The connected component of a point x ∈ X is the largest connected subset of X containing x. Equivalently, it is the union of all connected subsets containing x. The connected components partition X into maximal connected pieces. Components are always closed; in locally connected spaces they are also open. The set of components of a manifold M is a topological invariant — often denoted π₀(M).
Which subsets of R are connected?
Exactly the intervals — including degenerate cases ∅, single points, the entire real line, half-lines, open/closed/half-open intervals. Proof sketch: an interval cannot be split by removing a single point's neighbourhood without breaking either non-emptiness or openness of the parts. Conversely, a non-interval contains points a < c < b with c ∉ S; the sets S ∩ (−∞, c) and S ∩ (c, ∞) form a disconnection.

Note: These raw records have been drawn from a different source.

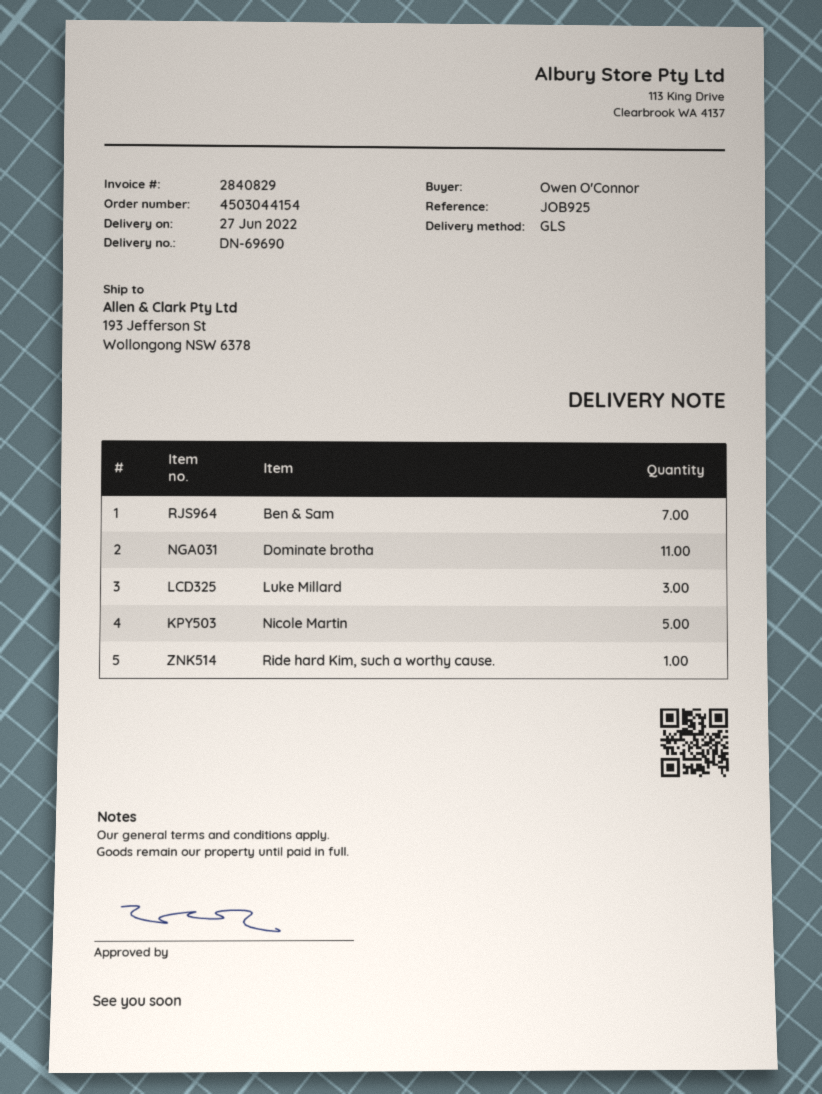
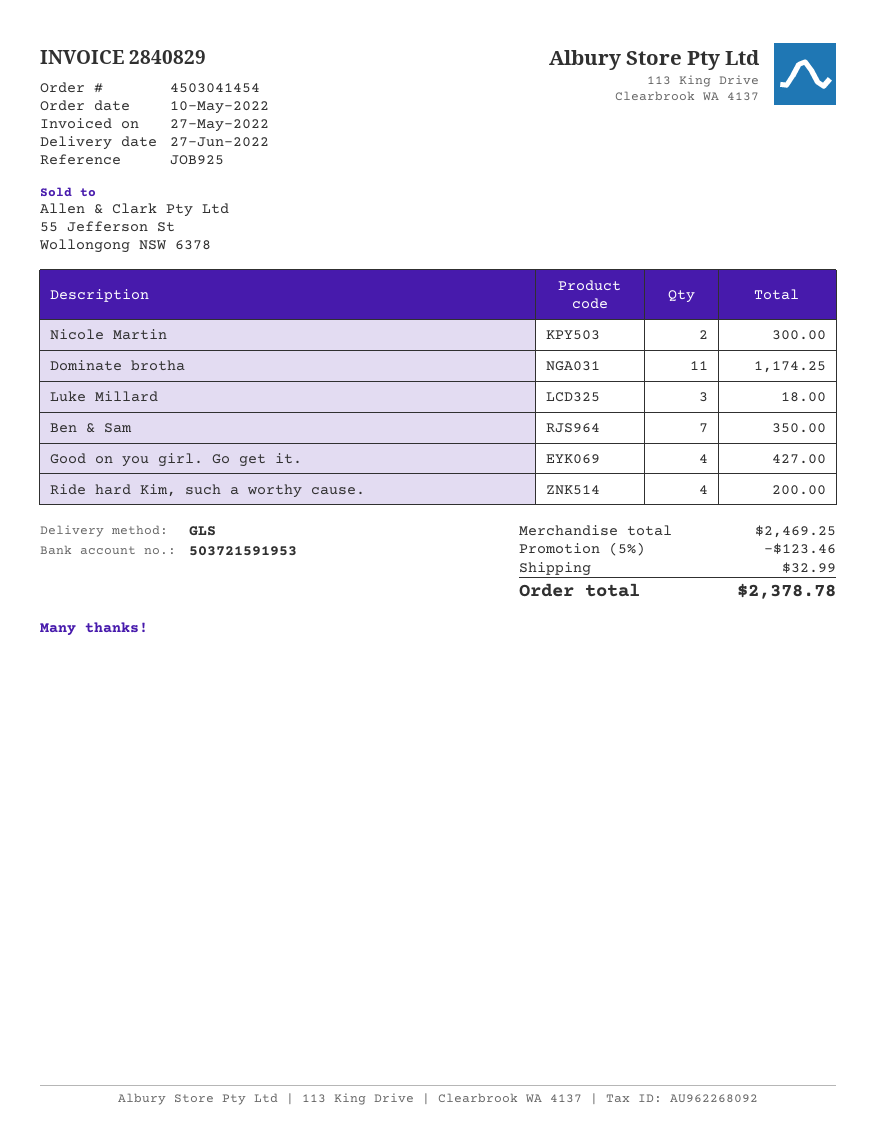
order number: 4503044154 -> 4503041454
Nicole Martin: 5 -> 2
Ride hard Kim, such a worthy cause.: 1 -> 4
Good on you girl. Go get it.: none -> 4

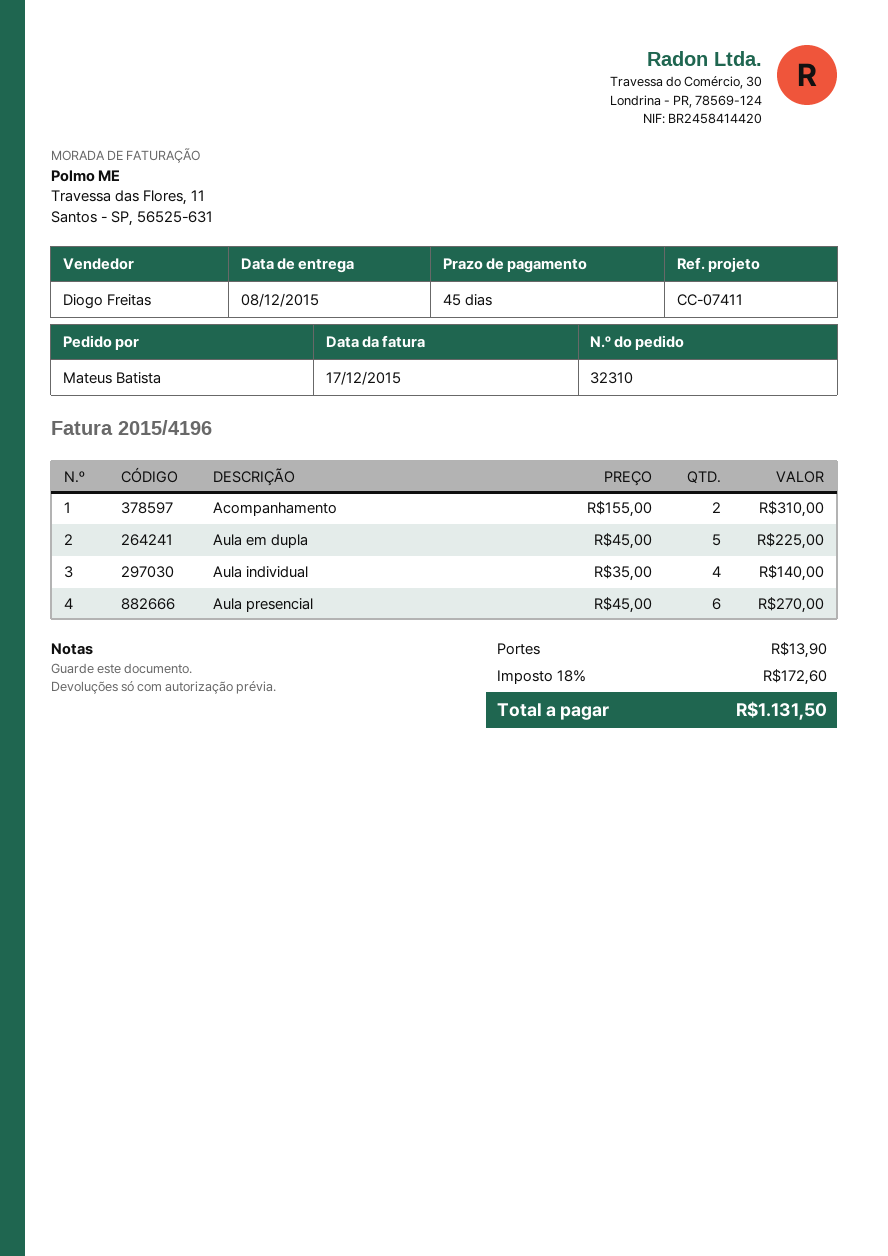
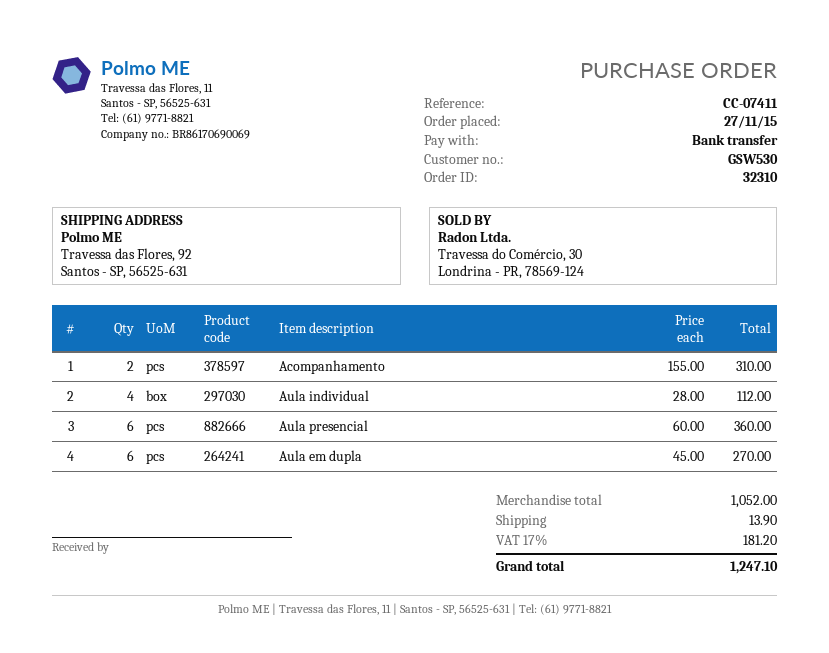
Aula em dupla: 5 x 45.00 = 225.00 -> 6 x 45.00 = 270.00
Aula individual: 4 x 35.00 = 140.00 -> 4 x 28.00 = 112.00
Aula presencial: 6 x 45.00 = 270.00 -> 6 x 60.00 = 360.00
tax: 18% = 172.60 -> 17% = 181.20
total: 1131.50 -> 1247.10

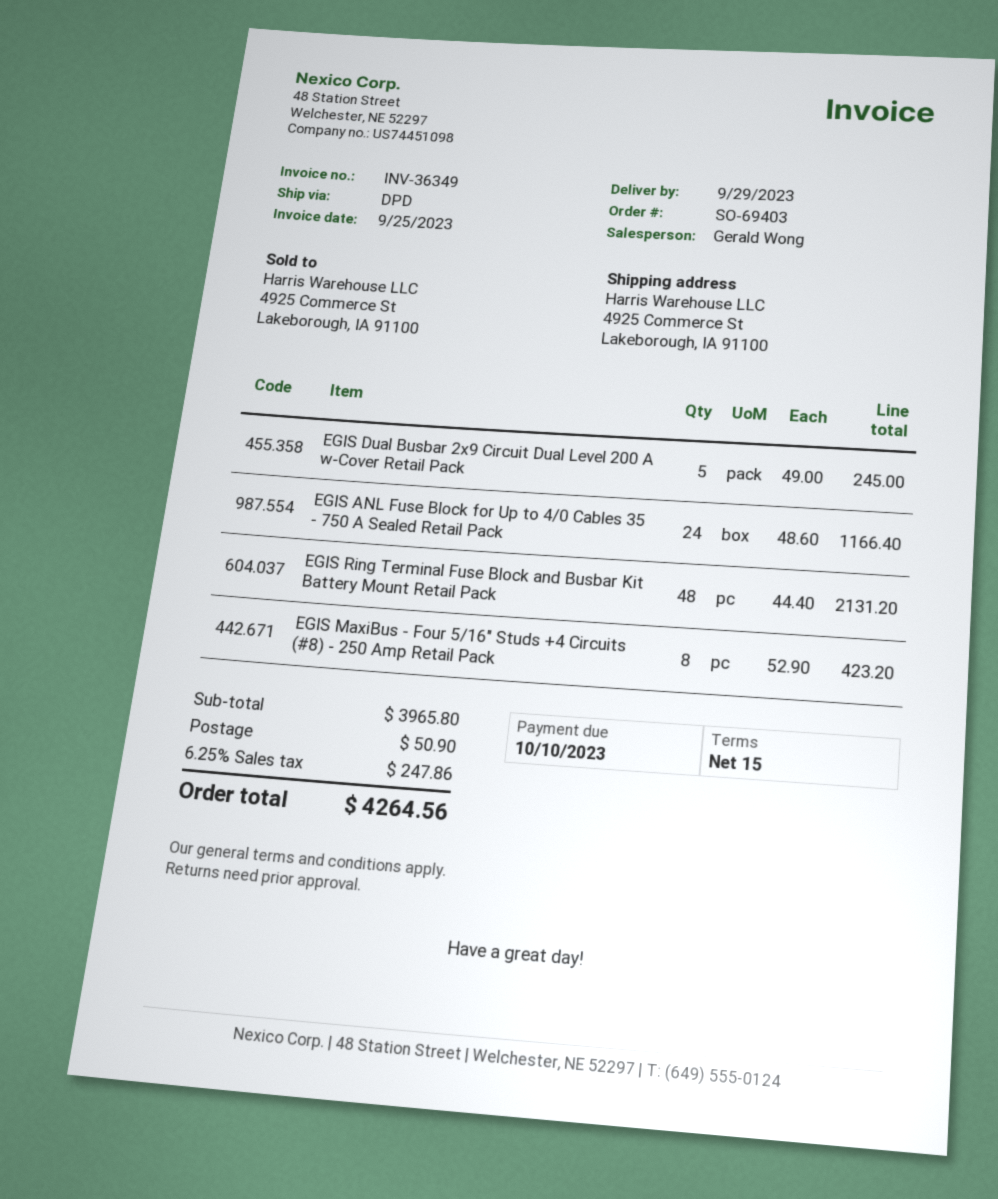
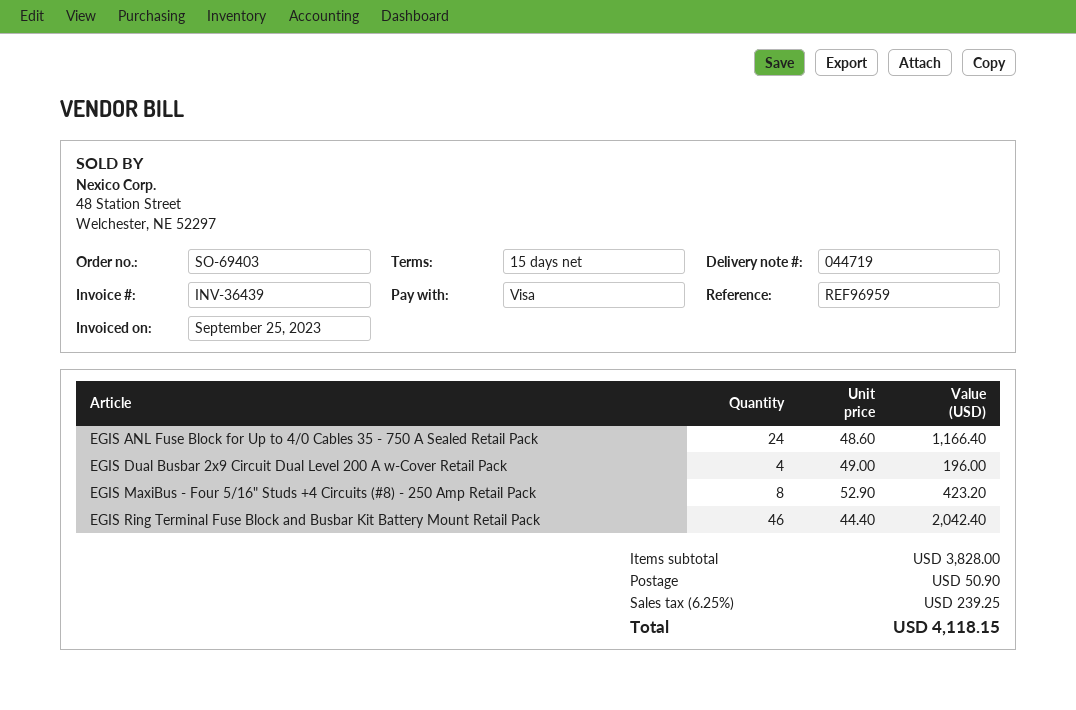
invoice number: INV-36349 -> INV-36439
EGIS Dual Busbar 2x9 Circuit Dual Level 200 A w-Cover Retail Pack: 5 x 49.00 = 245.00 -> 4 x 49.00 = 196.00
EGIS Ring Terminal Fuse Block and Busbar Kit Battery Mount Retail Pack: 48 x 44.40 = 2131.20 -> 46 x 44.40 = 2042.40
subtotal: 3965.80 -> 3828.00
tax: 6.25% = 247.86 -> 6.25% = 239.25
total: 4264.56 -> 4118.15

When does connected imply path-connected?
If X is also locally path-connected, then connected and path-connected coincide. Open subsets of R^n are locally path-connected, so for them the two notions agree. Manifolds are locally path-connected (each point has a Euclidean neighbourhood), so connected manifolds are path-connected — a useful shortcut. The topologist's sine curve fails local path-connectedness at points on the y-axis, which is exactly where the counter-example lives.